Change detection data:

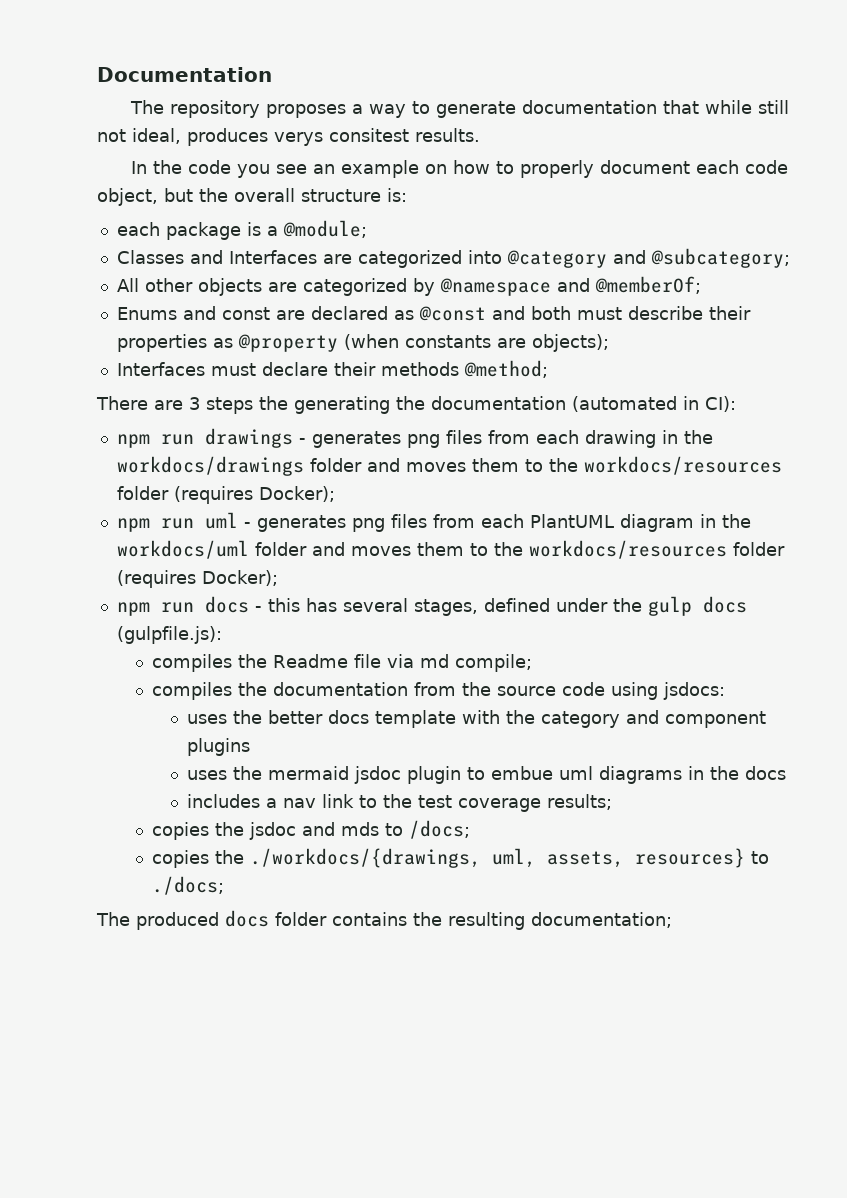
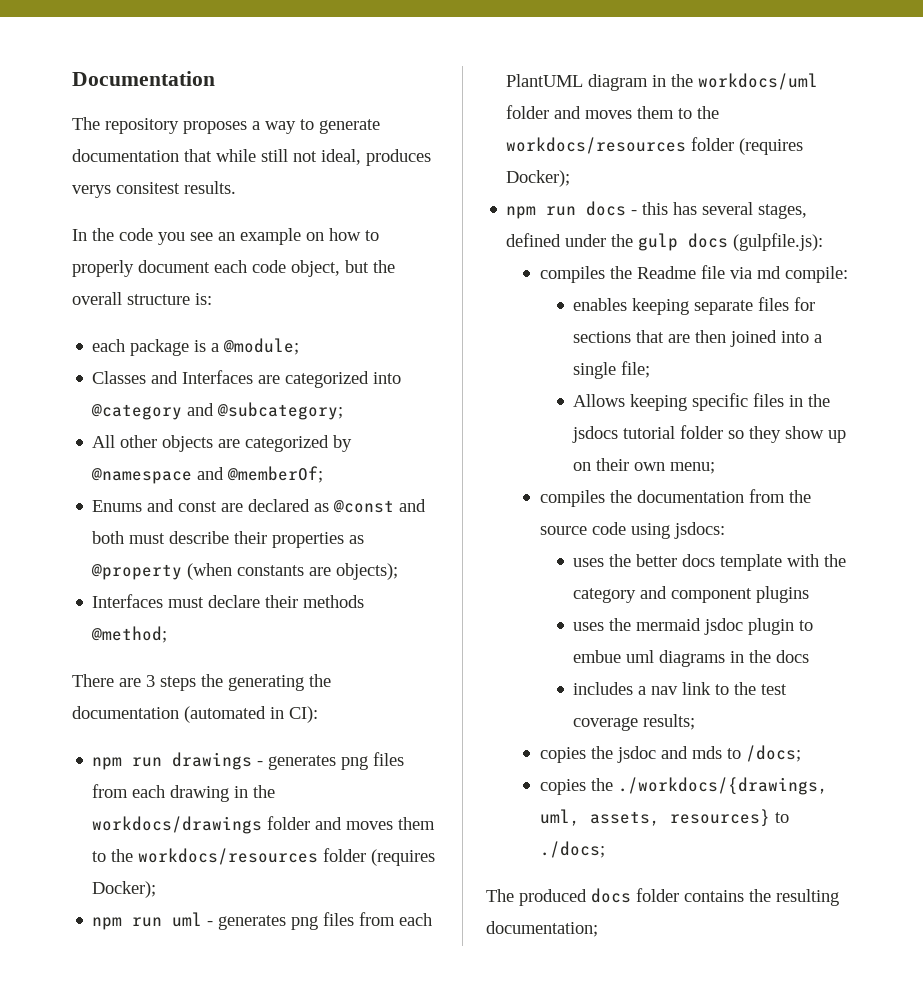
- compiles the Readme file via md compile;
+ compiles the Readme file via md compile:
+ enables keeping separate files for sections that are then joined into a single file;
+ Allows keeping specific files in the jsdocs tutorial folder so they show up on their own menu;

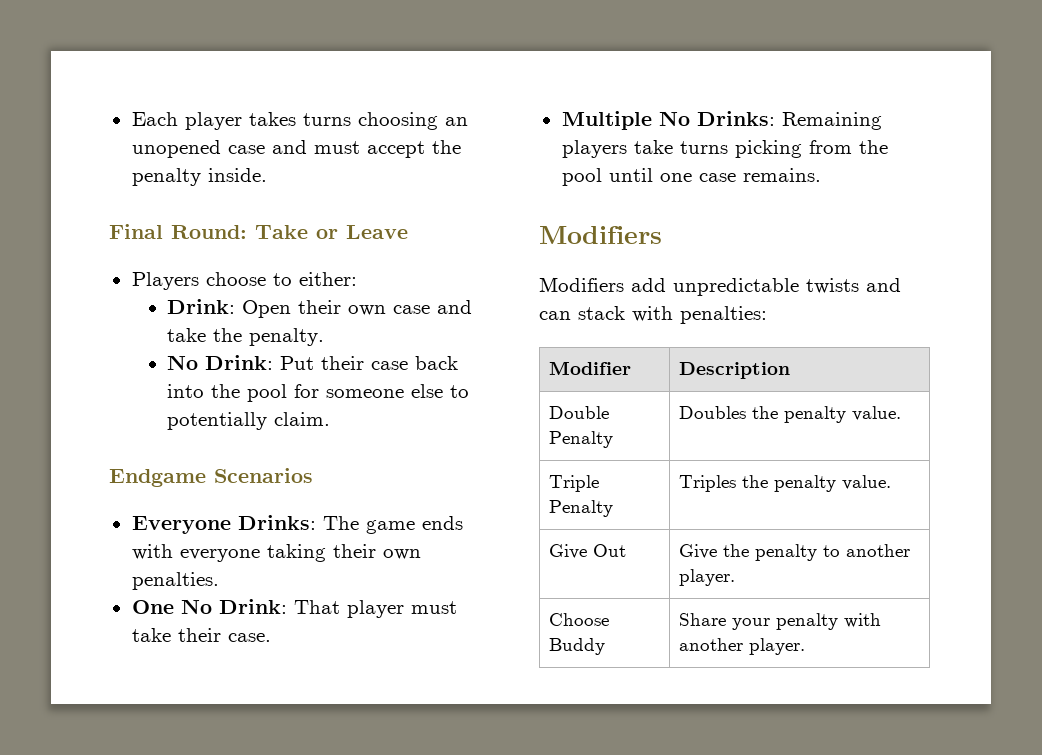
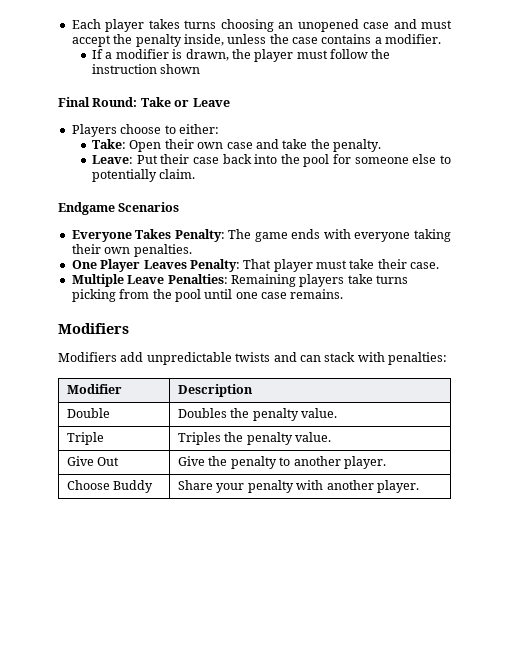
- Each player takes turns choosing an unopened case and must accept the penalty inside.
+ Each player takes turns choosing an unopened case and must accept the penalty inside, unless the case contains a modifier.
+ If a modifier is drawn, the player must follow the instruction shown
- Drink: Open their own case and take the penalty.
+ Take: Open their own case and take the penalty.
- No Drink: Put their case back into the pool for someone else to potentially claim.
+ Leave: Put their case back into the pool for someone else to potentially claim.
- Everyone Drinks: The game ends with everyone taking their own penalties.
+ Everyone Takes Penalty: The game ends with everyone taking their own penalties.
- One No Drink: That player must take their case.
+ One Player Leaves Penalty: That player must take their case.
- Multiple No Drinks: Remaining players take turns picking from the pool until one case remains.
+ Multiple Leave Penalties: Remaining players take turns picking from the pool until one case remains.
- Double Penalty | Doubles the penalty value.
+ Double | Doubles the penalty value.
- Triple Penalty | Triples the penalty value.
+ Triple | Triples the penalty value.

Exercise requirements ▸ In the records above, how many lines include "taking"? Answer with the number alone.

Completed task ▸ 2